Since 1994, Spectrum Youth & Family Services has received a $200,000 federal grant each year for its youth homeless shelter and transitional apartments. Last month, however, the agency was informed that next year’s grant isn’t coming.
Spectrum, a Burlington nonprofit founded in 1970 for at-risk and homeless youth, is one of several local groups affected by recent federal belt-tightening.
“Everybody is feeling cuts,” said Jan Christensen, executive director of Women Helping Battered Women. Her nonprofit just lost a two-year, $471,000 federal grant that helps fund domestic-violence programs at eight local organizations.

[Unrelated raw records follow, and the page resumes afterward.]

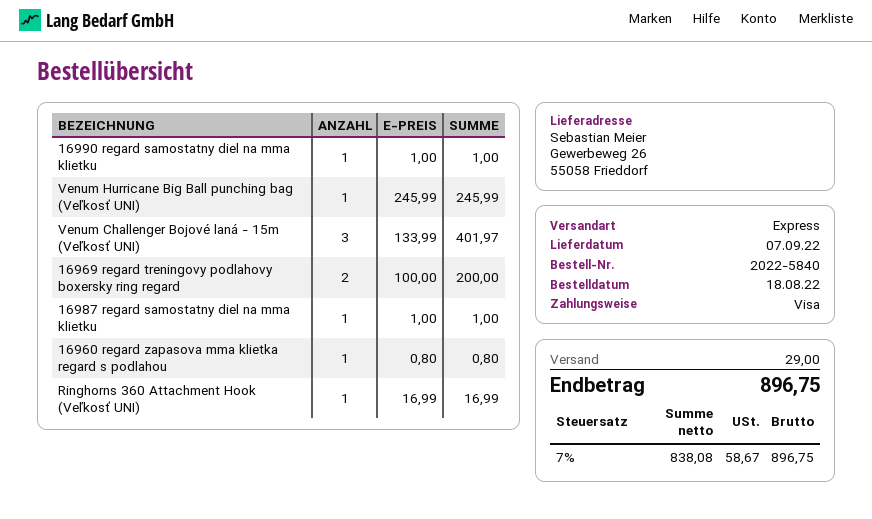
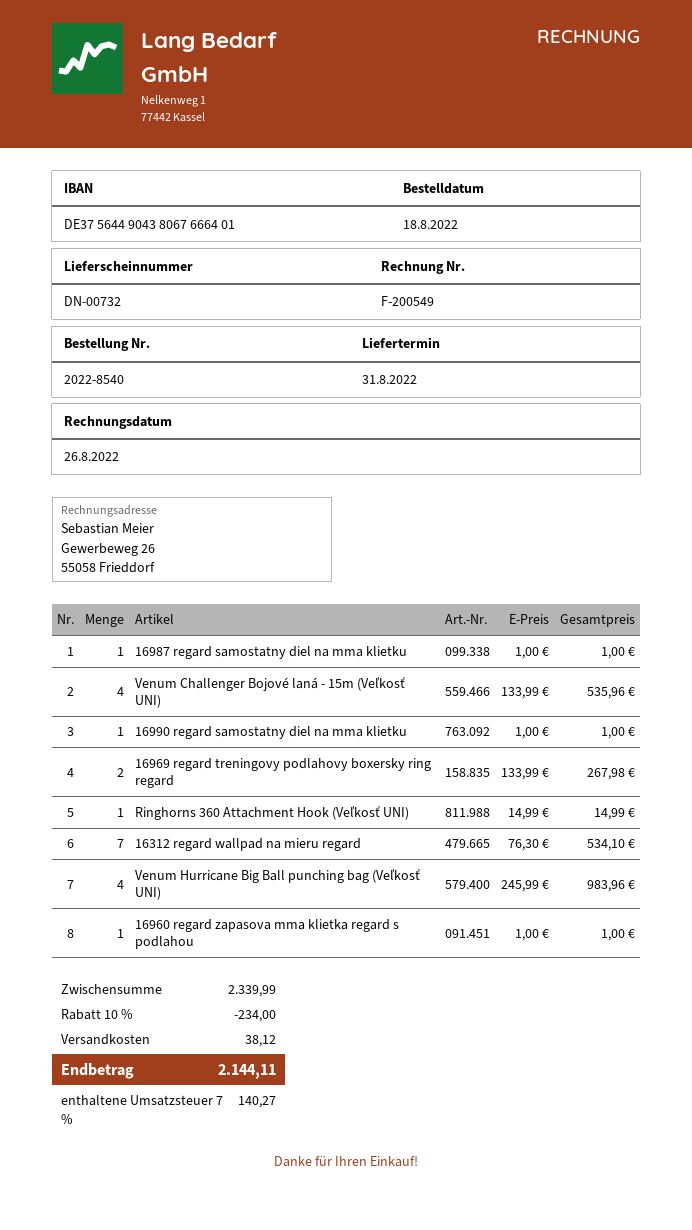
order number: 2022-5840 -> 2022-8540
delivery date: 2022-09-07 -> 2022-08-31
Venum Hurricane Big Ball punching bag (Veľkosť UNI): 1 x 245.99 = 245.99 -> 4 x 245.99 = 983.96
Venum Challenger Bojové laná - 15m (Veľkosť UNI): 3 x 133.99 = 401.97 -> 4 x 133.99 = 535.96
16969 regard treningovy podlahovy boxersky ring regard: 2 x 100.00 = 200.00 -> 2 x 133.99 = 267.98
16960 regard zapasova mma klietka regard s podlahou: 1 x 0.80 = 0.80 -> 1 x 1.00 = 1.00
Ringhorns 360 Attachment Hook (Veľkosť UNI): 1 x 16.99 = 16.99 -> 1 x 14.99 = 14.99
16312 regard wallpad na mieru regard: none -> 7 x 76.30 = 534.10
discount: none -> 10% = 234.00
shipping: 29.00 -> 38.12
tax: 7% = 58.67 -> 7% = 140.27
total: 896.75 -> 2144.11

“Are we still going to have all our programs? Yes.” Christensen said. “Are you going to be able to staff those programs? Probably not.”
While the $200,000 cut accounts for less than 5 percent of Spectrum’s $4.5 million budget, it comprises roughly a quarter of operating costs at the organization’s Pearl Street shelter and transitional apartments on Maple Street. Elise Brokaw, director of residential services at the nonprofit, predicts that Spectrum may have to “triage” staffing and day-to-day operations in 2009.
The prospect of budget cuts couldn’t come at a worse time, according to Spectrum Executive Director Mark Redmond. In his six years with the nonprofit, he said, demand for services has never been higher. Normally, Redmond would refer overflow clients to the Committee on Temporary Shelter, which operates three homeless shelters in downtown Burlington. But, like most shelters in Vermont, COTS has been turning people away.
In the meantime, Redmond said, Spectrum staffers are handing out heating fuel and gloves. The agency is also hoping holiday-season generosity will help overcome the fiscal shortfall.